Tick Yes Blog

Tag - Technology

Blessed are the tweeters

Even the Vatican is embracing social media and content marketing
Forget life imitating art, here we have a classic case of life imitating The Message. In January 2012, in a post called iBelieve, we wrote: ‘If organised religion wants to live past this generation, it has to make like every other big business and stay visible.’
Then a couple of months later, in a post imaginatively titled iBelieve (part 2), we reported that ‘the spread of social media-savvy religion-related content has reached, well, biblical proportions’.

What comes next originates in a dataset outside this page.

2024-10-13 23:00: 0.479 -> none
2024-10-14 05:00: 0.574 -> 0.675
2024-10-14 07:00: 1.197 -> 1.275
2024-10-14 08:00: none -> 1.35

And now, with a well-known religious festival almost upon us, it seems entirely appropriate that the head of the Roman Catholic Church, Pope Benedict XVI, has taken to Twitter (as @pontifex). According to the Vatican, the Pope will be using the social media microblog to tweet ‘pearls of wisdom’ in eight languages, answering questions sent to him regarding matters of faith.

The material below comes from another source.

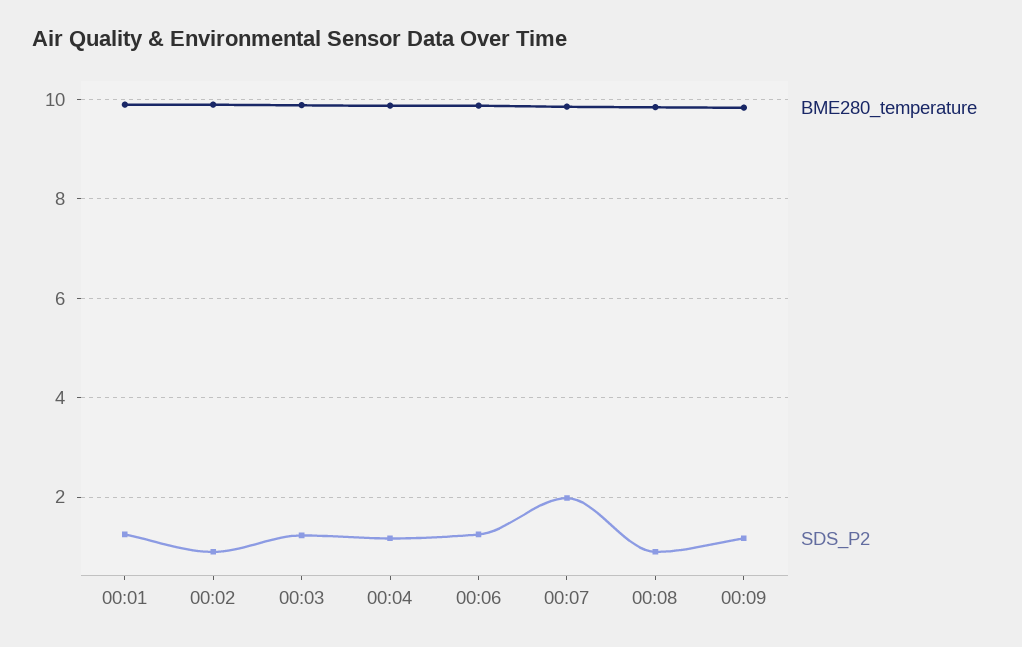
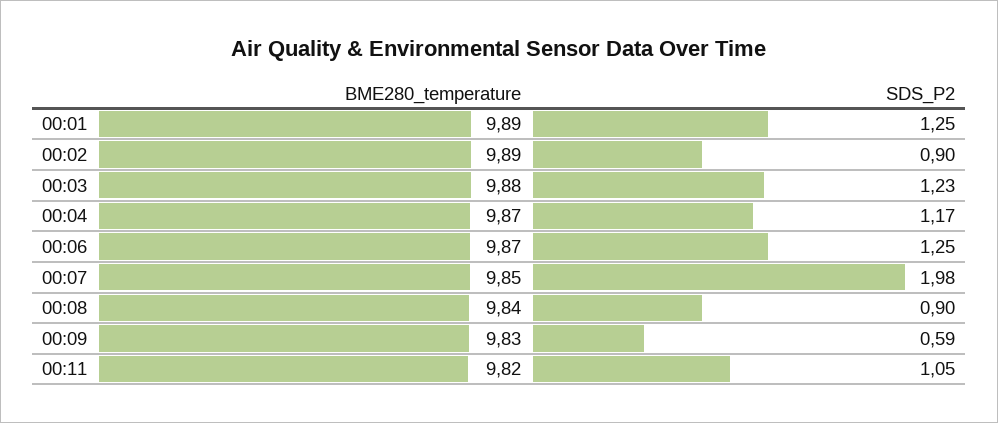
SDS_P2, 00:09: 1.2 -> 0.59
BME280_temperature, 00:11: none -> 9.82
SDS_P2, 00:11: none -> 1.05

‘The Pope’s presence on Twitter is a concrete expression of his conviction that the Church must be present in the digital arena,’ the Vatican says. Which shows that even the 2000-year-old Catholic movement understands how social media and content marketing can be a massive benefit in the digital age.
At time of writing, the papal twitter account has 501,936 followers. Although that figure is a mere fraction of the planet’s 1.2 billion Catholics, it is a remarkable number considering Pope Benedict has yet to send a single tweet. Now, cynics may call that blind faith, but in fairness the Vatican has said the account won’t be used until just before Christmas.
Still, it will be interesting to see whether the Church fully embraces social media to the extent some have done. Speaking personally, we can’t wait to see the Instagram images of the pontiff’s Christmas dinner…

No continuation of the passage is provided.